§ EXERCISE:
Reproduce word for word the lines between those holding "(497, 183) none -> [463,152,495,161] Steve" and "[86,485,151,498] Daily Mail, ->", inclusive, and nothing else from the data below.

§ DATA EXTRACTS:
+-------+

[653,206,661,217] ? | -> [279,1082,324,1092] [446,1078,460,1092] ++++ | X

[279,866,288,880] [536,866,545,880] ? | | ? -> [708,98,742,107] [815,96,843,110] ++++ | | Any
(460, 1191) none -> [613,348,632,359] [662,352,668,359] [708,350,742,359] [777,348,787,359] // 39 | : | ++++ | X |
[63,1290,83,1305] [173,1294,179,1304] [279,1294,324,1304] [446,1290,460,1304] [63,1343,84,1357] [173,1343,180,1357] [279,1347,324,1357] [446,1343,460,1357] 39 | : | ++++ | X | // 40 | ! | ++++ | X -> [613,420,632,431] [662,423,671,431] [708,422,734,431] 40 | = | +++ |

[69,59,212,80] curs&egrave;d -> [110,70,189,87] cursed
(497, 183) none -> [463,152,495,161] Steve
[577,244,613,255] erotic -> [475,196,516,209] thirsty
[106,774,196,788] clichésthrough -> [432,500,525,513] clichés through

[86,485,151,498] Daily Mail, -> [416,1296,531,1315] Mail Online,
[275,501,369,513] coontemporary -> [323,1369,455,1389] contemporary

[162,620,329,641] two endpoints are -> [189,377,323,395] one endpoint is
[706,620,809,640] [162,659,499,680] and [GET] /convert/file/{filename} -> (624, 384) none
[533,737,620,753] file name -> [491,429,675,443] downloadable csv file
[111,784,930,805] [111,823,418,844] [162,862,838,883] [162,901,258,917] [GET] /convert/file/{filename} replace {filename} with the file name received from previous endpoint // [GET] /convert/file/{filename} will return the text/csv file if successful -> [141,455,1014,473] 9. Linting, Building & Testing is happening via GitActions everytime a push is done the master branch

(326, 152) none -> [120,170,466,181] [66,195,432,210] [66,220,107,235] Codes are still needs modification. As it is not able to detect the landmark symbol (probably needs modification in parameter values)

+-------+

§ WRITTEN SOLUTION:
(497, 183) none -> [463,152,495,161] Steve
[577,244,613,255] erotic -> [475,196,516,209] thirsty
[106,774,196,788] clichésthrough -> [432,500,525,513] clichés through

[86,485,151,498] Daily Mail, -> [416,1296,531,1315] Mail Online,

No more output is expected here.